>>>
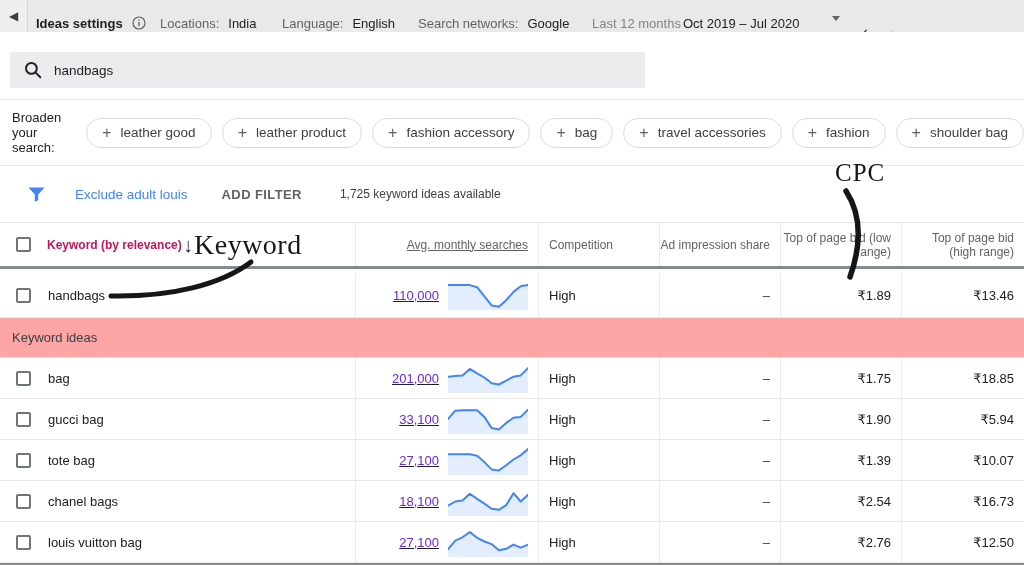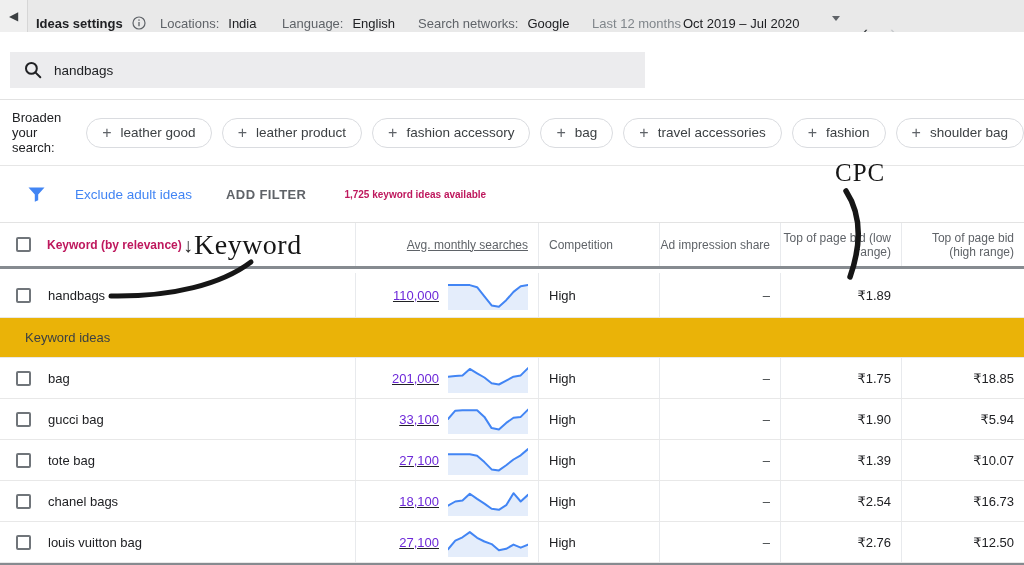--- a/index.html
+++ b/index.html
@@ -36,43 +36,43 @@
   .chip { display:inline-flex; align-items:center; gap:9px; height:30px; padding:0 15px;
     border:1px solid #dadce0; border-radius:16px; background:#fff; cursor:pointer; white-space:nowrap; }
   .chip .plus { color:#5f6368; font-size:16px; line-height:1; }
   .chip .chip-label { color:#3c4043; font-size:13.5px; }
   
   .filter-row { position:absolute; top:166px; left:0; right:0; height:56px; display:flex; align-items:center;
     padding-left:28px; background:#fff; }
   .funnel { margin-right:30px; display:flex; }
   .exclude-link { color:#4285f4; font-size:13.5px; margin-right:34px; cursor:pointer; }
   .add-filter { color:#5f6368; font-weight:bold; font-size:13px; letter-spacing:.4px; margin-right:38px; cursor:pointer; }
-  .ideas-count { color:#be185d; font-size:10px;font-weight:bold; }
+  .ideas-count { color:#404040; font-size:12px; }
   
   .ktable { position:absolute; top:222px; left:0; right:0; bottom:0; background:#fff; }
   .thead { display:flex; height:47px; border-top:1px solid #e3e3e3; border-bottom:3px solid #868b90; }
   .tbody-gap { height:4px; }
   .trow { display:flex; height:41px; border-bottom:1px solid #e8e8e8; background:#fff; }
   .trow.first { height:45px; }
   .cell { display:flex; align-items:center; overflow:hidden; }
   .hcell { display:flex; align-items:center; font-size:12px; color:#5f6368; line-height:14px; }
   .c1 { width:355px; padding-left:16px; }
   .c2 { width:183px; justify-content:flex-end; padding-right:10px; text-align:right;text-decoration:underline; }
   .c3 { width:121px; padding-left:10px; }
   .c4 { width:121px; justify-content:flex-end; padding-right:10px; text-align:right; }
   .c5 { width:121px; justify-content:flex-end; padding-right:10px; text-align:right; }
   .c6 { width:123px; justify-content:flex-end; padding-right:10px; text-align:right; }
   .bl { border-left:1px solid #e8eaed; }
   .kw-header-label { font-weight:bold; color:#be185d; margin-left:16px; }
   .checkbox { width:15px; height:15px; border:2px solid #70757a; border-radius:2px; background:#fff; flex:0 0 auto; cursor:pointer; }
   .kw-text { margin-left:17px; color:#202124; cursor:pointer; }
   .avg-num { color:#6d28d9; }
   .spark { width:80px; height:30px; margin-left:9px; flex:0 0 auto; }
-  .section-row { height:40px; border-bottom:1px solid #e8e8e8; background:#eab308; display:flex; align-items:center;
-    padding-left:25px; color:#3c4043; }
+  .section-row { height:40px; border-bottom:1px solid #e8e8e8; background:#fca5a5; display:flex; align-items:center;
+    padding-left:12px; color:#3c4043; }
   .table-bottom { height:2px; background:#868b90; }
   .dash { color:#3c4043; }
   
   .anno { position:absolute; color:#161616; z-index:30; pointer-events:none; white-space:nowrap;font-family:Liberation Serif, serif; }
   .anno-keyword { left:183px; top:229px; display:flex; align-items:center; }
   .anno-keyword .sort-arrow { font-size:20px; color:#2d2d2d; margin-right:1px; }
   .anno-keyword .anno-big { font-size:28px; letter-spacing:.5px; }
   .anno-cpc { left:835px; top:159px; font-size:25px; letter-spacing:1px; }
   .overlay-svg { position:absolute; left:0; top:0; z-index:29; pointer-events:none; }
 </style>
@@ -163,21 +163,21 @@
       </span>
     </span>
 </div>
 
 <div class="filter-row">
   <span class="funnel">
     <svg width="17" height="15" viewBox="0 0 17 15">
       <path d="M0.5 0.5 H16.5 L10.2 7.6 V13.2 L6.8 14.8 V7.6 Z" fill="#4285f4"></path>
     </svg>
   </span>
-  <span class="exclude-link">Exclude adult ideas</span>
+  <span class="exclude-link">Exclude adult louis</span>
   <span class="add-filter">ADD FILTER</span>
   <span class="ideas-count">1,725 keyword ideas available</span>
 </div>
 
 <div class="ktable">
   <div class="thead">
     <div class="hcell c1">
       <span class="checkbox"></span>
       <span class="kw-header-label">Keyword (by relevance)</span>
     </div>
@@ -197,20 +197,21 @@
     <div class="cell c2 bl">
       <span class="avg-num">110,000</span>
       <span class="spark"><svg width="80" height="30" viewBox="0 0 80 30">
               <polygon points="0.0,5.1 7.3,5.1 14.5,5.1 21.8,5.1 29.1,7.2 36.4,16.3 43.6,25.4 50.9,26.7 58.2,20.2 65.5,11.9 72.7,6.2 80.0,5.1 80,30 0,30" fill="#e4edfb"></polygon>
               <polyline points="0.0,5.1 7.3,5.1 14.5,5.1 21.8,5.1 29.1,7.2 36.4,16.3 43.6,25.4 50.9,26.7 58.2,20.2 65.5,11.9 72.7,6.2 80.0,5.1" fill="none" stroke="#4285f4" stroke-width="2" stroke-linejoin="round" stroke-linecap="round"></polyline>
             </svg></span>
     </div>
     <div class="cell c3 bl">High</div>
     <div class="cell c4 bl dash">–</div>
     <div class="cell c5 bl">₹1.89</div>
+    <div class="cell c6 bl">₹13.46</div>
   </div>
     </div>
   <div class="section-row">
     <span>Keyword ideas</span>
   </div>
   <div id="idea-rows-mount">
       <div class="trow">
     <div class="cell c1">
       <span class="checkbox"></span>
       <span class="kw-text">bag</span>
<<<
>>>
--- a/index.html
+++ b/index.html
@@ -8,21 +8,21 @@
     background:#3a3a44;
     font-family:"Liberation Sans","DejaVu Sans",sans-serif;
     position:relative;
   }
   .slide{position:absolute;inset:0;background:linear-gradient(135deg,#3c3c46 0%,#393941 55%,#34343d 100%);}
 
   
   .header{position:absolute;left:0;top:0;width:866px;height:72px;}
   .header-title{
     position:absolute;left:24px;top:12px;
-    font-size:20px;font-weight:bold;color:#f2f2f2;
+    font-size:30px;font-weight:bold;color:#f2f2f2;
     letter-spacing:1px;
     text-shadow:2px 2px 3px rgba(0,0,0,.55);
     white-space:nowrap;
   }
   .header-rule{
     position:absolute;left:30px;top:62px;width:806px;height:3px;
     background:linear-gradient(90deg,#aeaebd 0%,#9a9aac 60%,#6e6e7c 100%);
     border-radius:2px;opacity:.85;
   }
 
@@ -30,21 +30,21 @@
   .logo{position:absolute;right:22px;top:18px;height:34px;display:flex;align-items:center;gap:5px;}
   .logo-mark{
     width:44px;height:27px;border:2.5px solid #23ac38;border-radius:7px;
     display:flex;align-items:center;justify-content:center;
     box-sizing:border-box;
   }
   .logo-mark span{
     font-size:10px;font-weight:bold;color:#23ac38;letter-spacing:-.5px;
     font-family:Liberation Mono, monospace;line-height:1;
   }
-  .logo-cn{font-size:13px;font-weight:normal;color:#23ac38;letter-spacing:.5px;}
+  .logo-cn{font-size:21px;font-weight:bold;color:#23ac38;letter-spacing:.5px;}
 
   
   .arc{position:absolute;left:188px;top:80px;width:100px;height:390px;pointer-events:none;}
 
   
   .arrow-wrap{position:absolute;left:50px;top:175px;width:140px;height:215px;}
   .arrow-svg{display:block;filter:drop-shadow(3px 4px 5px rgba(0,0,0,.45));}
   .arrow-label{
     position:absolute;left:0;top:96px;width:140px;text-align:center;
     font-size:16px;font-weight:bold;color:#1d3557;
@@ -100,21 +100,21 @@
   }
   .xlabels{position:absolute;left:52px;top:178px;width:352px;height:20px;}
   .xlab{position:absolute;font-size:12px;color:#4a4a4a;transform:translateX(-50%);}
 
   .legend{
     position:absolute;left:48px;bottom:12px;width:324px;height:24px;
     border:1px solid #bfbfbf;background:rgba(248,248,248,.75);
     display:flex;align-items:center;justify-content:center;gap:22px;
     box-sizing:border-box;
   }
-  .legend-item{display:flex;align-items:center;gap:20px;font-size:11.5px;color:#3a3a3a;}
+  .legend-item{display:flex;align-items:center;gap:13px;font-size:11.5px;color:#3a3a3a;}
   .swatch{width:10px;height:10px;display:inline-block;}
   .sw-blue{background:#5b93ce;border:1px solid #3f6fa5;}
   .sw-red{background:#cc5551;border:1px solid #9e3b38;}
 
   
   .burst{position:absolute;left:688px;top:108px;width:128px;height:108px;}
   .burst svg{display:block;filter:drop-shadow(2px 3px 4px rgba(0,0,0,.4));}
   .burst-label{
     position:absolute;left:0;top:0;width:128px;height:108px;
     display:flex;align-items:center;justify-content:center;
<<<
» Your objective
Lines from the entries that contain the word "anno" are what the answer must hold.

» Your solution
   .anno { position:absolute; color:#161616; z-index:30; pointer-events:none; white-space:nowrap;font-family:Liberation Serif, serif; }
   .anno-keyword { left:183px; top:229px; display:flex; align-items:center; }
   .anno-keyword .sort-arrow { font-size:20px; color:#2d2d2d; margin-right:1px; }
   .anno-keyword .anno-big { font-size:28px; letter-spacing:.5px; }
   .anno-cpc { left:835px; top:159px; font-size:25px; letter-spacing:1px; }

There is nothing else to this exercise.